May 22, 2013 | Inside Higher Ed
Recruiting Talent in Higher Ed: In a recent career advice piece for Inside Higher Ed, Wake Forest University President Nathan O. Hatch offers ten tenets for recruiting exceptional talent. The first principle he shares with college and university administrators is to live by the conviction that no transformative change takes place in higher education without a transformative leader.

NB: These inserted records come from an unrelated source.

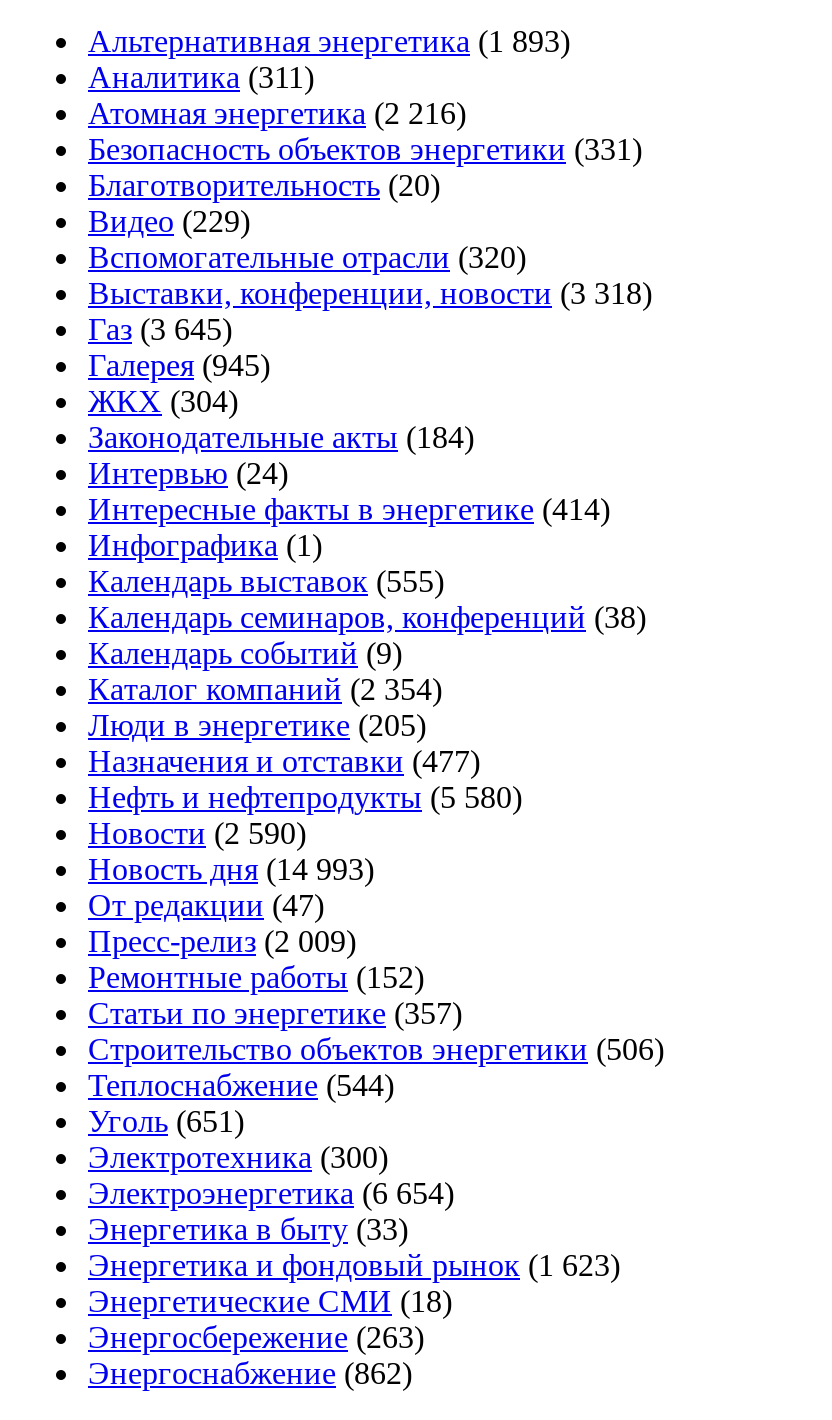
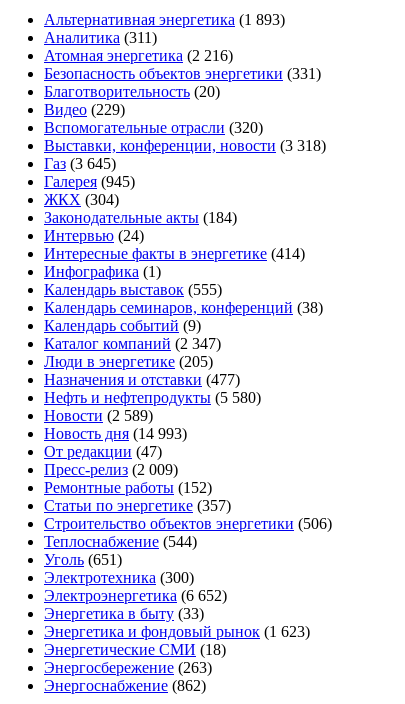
- Каталог компаний (2 354)
+ Каталог компаний (2 347)

- Новости (2 590)
+ Новости (2 589)

- Электроэнергетика (6 654)
+ Электроэнергетика (6 652)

Institutions will not see effective change without leaders of rare vision, unbounded courage and political skill.Read the other nine tenets at Inside Higher Ed.
April 22, 2013 | Discovery News
What Does a Target Reveal About a Terrorist?: In an interview with Emily Sohn for Discovery News, communications professor Randy Rogan answers questions about how the bombing site itself offers clues about a terrorist attack — and whether the target is a hard target (highly patrolled and often symbolic) or a soft target (unprotected and easier to access). “”When you attack a soft target, you’re saying, ‘You as civilians are not safe anywhere,'” Rogan said. “You are vulnerable at any given point in time.”
April 18, 2013 | Business Insider
How ‘High-Performance Clothing’ Will Power Your Phone and Monitor Your Health: Robert Ferris with Business Insider interviewed Wake Forest nanotechnologist David Carroll about Power Felt, an inexpensive fabric that collects power from body heat. “We have some really interesting applications for high-performance clothing,” said Carroll. “And that high-performance clothing will not only be useful for collecting power…the bigger story is that we are also going to be using it for health monitoring.”>> Read more about Power Felt on the Wake Forest News Center.
April 9, 2013 | Marketplace
Taking the sting out of tuition: “The suspense is over for many college-bound kids, as nearly all the acceptance letters have gone out. Now it’s decision time — not only which school to attend in the fall, but how to pay for it,” writes Marketplace reporter Gigi Douban. Wake Forest University economist Amanda Griffith commented on how colleges want to attract a variety of students, including those whose parents earn too much to be eligible for financial aid. “Offering a merit-based scholarship where maybe that student is not eligible for need-based financial aid could entice them to come to your school instead of a different institution where they’d have to pay the full sticker price,” she said.